Julie Sjordal, Guest Columnist
When my sister Angie, was born, my family’s world tumbled into worry. Angie had Down syndrome, and in 1968, the prevailing “treatment” recommendation was institutionalization. Thanks to Medicaid, that didn’t happen then and hasn’t happened at any point in Angie’s life.
I loved Angie more than I realized was possible, and felt called to caregiving at a very young age. As a result, my whole life has been devoted to working on behalf of vulnerable populations in Minnesota. The American Health Care Act (AHCA) does the opposite.
My family brought Angie to St. David’s Center for Child and Family Development when she was 3 years old, at a time when inclusive education was still new. Instead of isolating Angie in an institution, Medicaid has allowed Angie to live an independent life. Today, she has her own apartment, she gets the medical care she needs to thrive, and she has in-home support to keep her safe and healthy when my family can’t be there. She also holds a job and is a tax-paying member of the community.

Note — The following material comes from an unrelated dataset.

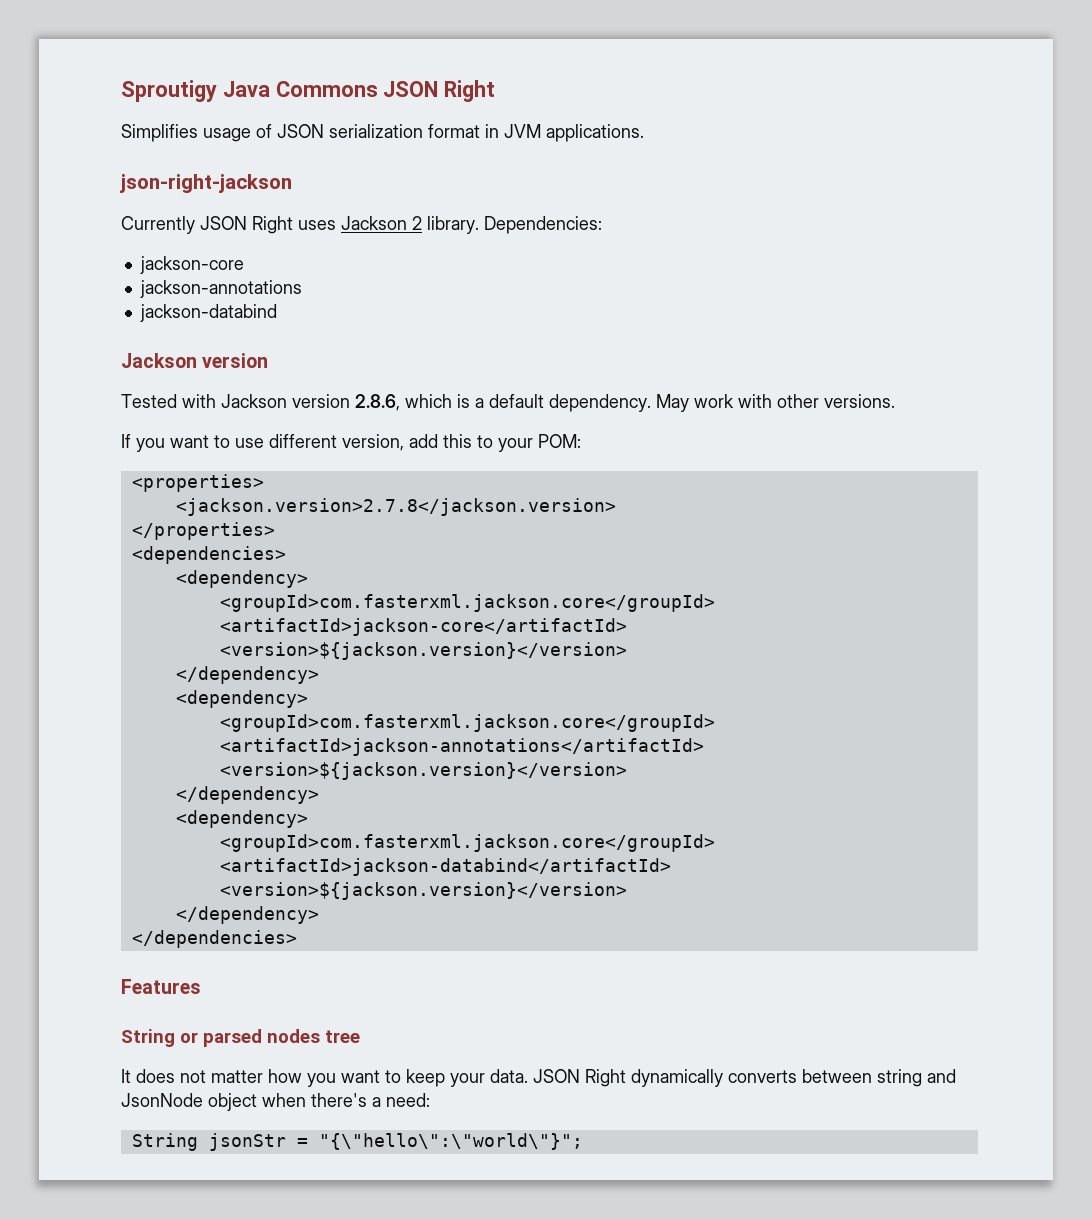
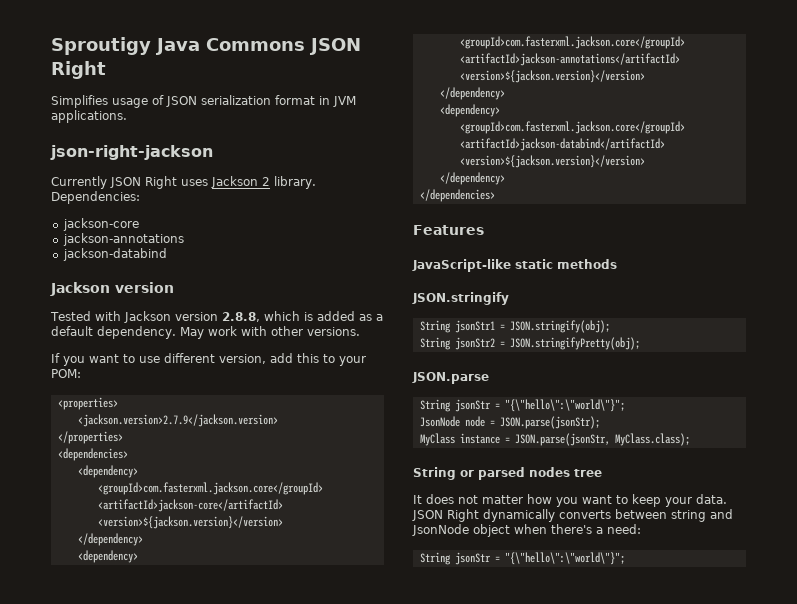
[355,394,400,411] 2.8.6, -> [221,312,260,322] 2.8.8,
(470, 401) none -> [316,311,372,321] added as
[175,498,616,516] <jackson.version>2.7.8</jackson.version> -> [77,414,278,427] <jackson.version>2.7.9</jackson.version>
(201, 986) none -> [412,259,617,272] [412,292,509,305] [419,320,610,333] [419,337,640,350] [412,372,489,384] [419,399,625,412] [419,416,600,429] [419,433,690,446] // JavaScript-like static methods // JSON.stringify // String jsonStr1 = JSON.stringify(obj); // String jsonStr2 = JSON.stringifyPretty(obj); // JSON.parse // String jsonStr = "{\"hello\":\"world\"}"; // JsonNode node = JSON.parse(jsonStr); // MyClass instance = JSON.parse(jsonStr, MyClass.class);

Not only has Medicaid allowed my family to successfully care for Angie, I see the impact of Medicaid funding every hour of every day in my work. Currently, I serve as the chief executive officer at St. David’s Center. I am responsible for an organization that employs hundreds of people and serves thousands of children. Our outcomes for children with special needs are phenomenal, and many of them wouldn’t have access to our programs without Medicaid assistance. If we allow the AHCA to proceed, we cut off the children who need treatment most. This will cost us more in the long run.
With fewer clients, we would need fewer staff – which means fewer jobs. My fight to save Medicaid is not only on behalf of my sister, but also on behalf of the hundreds of people whose employment provides critically needed services to clients supported by Medicaid funds. Medicaid detractors say it’s just easy health care for the unemployed. This is simply not true.
But critics might be creating a self-fulfilling prophecy: if unemployment rates rise considerably due to cuts in the health care field, those individuals will be seeking state-funded health care.
Let’s look at the numbers. In Minnesota, Medicaid covers: 50 percent of people in nursing homes; 50 percent of people with disabilities; and 25 percent of children. One-sixth of health care funding comes from Medicaid.
When you apply that math to the 5.49 million people who live in Minnesota, it results in a staggering amount of individuals being cut off from critical care when they need it most.
When we are healthy, employed, and young, we can’t imagine needing Medicaid. But your circumstances can change in a moment. Tomorrow, you could be seriously injured in a car accident. Next year, you could have a child with special needs. In the next decade, your parents could need costly medical care. And at the end of your life, you might find yourself needing to be in assisted living for longer than you anticipated and running out of money to cover it.
When you add your spouse/partner and loved ones to the mix, the chances that you or someone whose welfare you are responsible for might need Medicaid someday become extremely high, if not almost certain.
Invest in your future. Invest in the future of those who can’t advocate for themselves. Tell your representatives that you oppose the AHCA, and that Medicaid must be protected. Angie depends on it. I depend on it. My staff depends on it. The children we serve depend on it. And chances are, someday you will, too.
Sjordal is the CEO of St. David’s Center for Child and Family Development in Minnetonka.